(WHAT TO PRODUCE): Each line in the entries below that holds the string "height" must be copied.

*** EXTRACTED MATERIAL ***

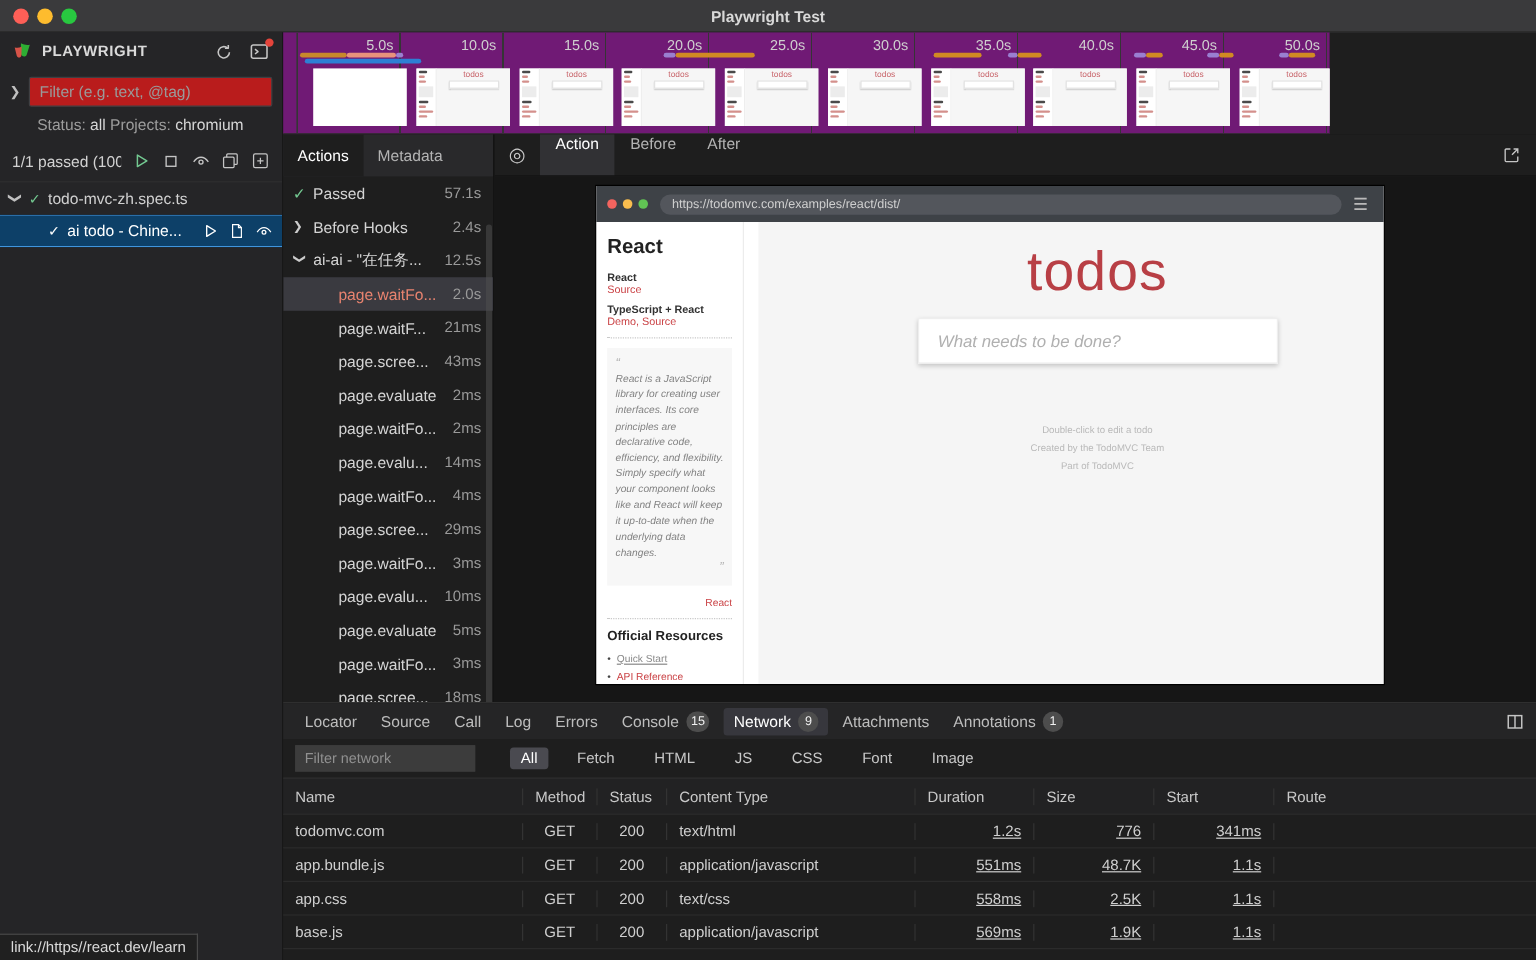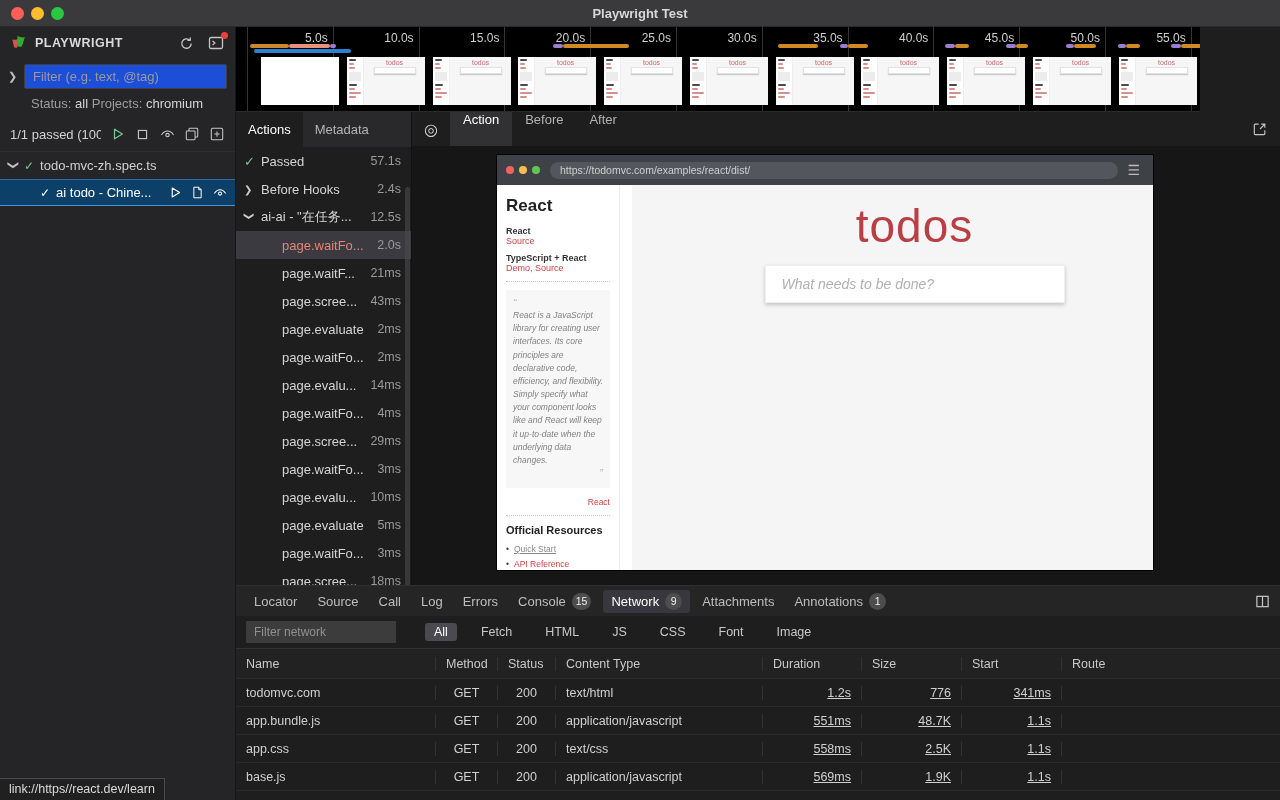--- a/index.html
+++ b/index.html
@@ -56,7 +56,7 @@
   .right { position:absolute; left:236px; top:27px; width:1044px; height:773px; }
 
   
-  .timeline { position:absolute; left:0; top:0; width:964px; height:85px; background:#000000;
+  .timeline { position:absolute; left:0; top:0; width:872px; height:85px; background:#701a75;
     border-bottom:1px solid #2b2b2b; overflow:hidden; }
   .tl-grid { position:absolute; left:11px; top:0; right:0; bottom:0;
     background:repeating-linear-gradient(to right,#353535 0 1px,transparent 1px 85.8px); }

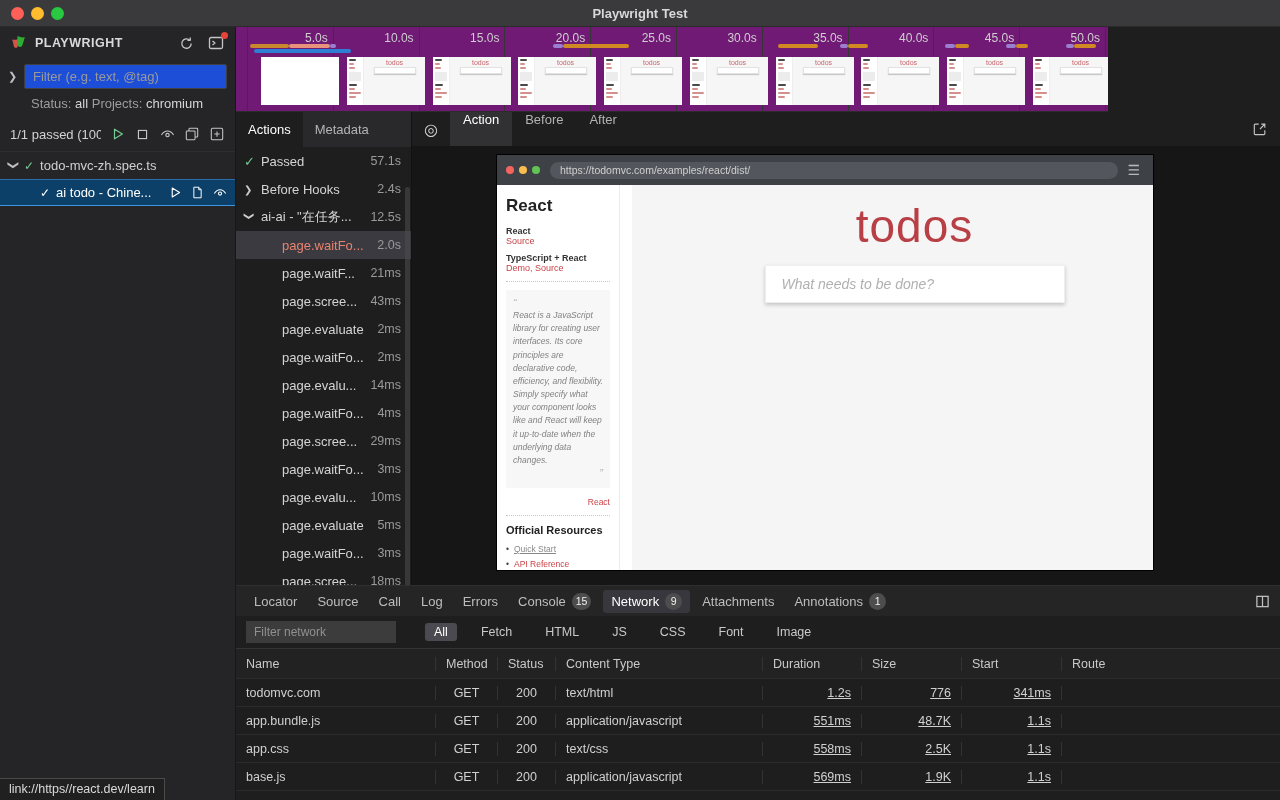--- a/index.html
+++ b/index.html
@@ -28,7 +28,7 @@
     border-radius:50%; background:#e5443b; }
   .sb-filter { display:flex; align-items:center; padding:5px 8px 4px 8px; gap:6px; }
   .sb-chevron { color:#c0c0c0; font-size:11px; width:10px; }
-  .sb-filter input { flex:1; height:25px; background:#1d4ed8; border:1px solid #3f4043;
+  .sb-filter input { flex:1; height:25px; background:#b91c1c; border:1px solid #3f4043;
     border-radius:2px; color:#cccccc; font-size:13px; padding:0 8px;
     font-family:"Liberation Sans",sans-serif; }
   .sb-filter input::placeholder { color:#9a9a9a; }

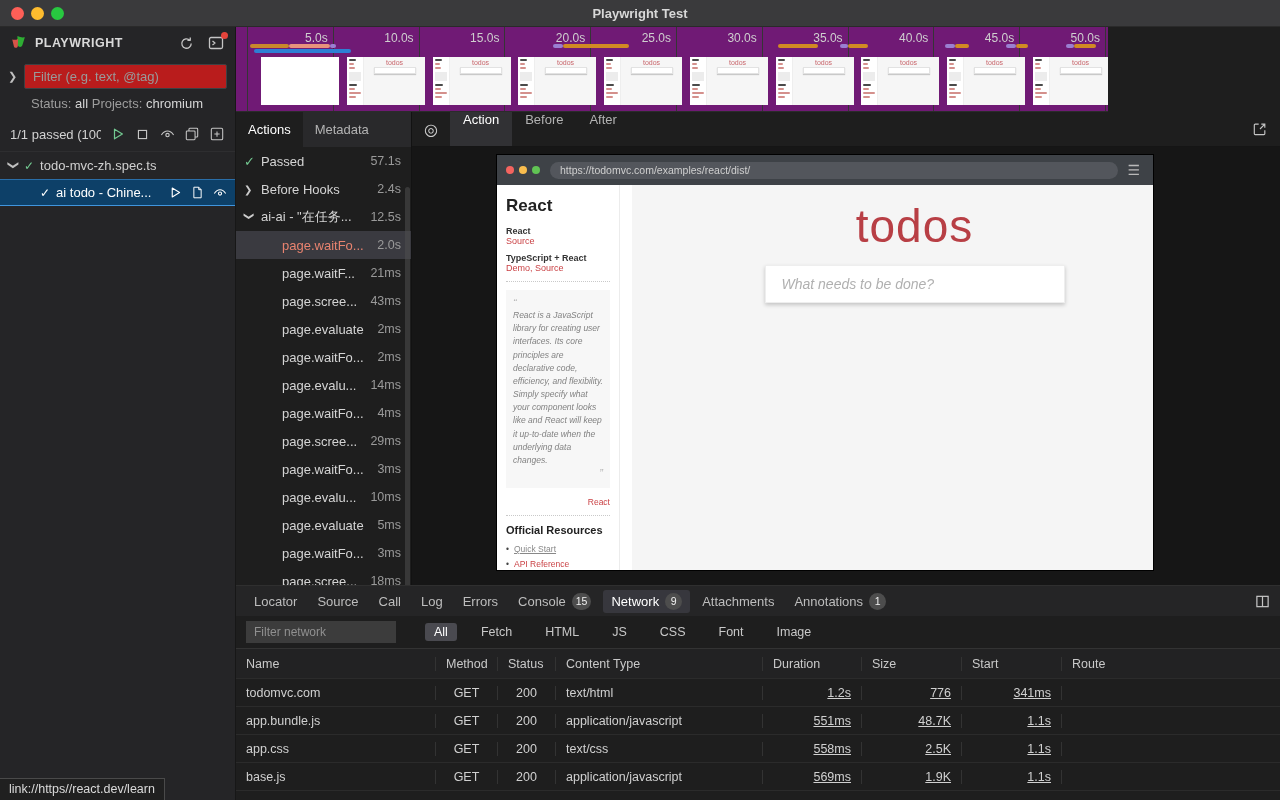--- a/index.html
+++ b/index.html
@@ -692,6 +692,12 @@
                 <div class="todoapp">
                   <div class="todos-title">todos</div>
                   <input class="todo-input" type="text" placeholder="What needs to be done?" style="">
+                  <div class="todo-footer">
+
+                  <div class="tf-line">Double-click to edit a todo</div>
+                      <div class="tf-line">Created by the TodoMVC Team</div>
+                      <div class="tf-line">Part of TodoMVC</div>
+                    </div>
                 </div>
               </div>
             </div>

*** End of EXTRACTED MATERIAL ***

(ANSWER AREA):
   .right { position:absolute; left:236px; top:27px; width:1044px; height:773px; }
-  .timeline { position:absolute; left:0; top:0; width:964px; height:85px; background:#000000;
+  .timeline { position:absolute; left:0; top:0; width:872px; height:85px; background:#701a75;
-  .sb-filter input { flex:1; height:25px; background:#1d4ed8; border:1px solid #3f4043;
+  .sb-filter input { flex:1; height:25px; background:#b91c1c; border:1px solid #3f4043;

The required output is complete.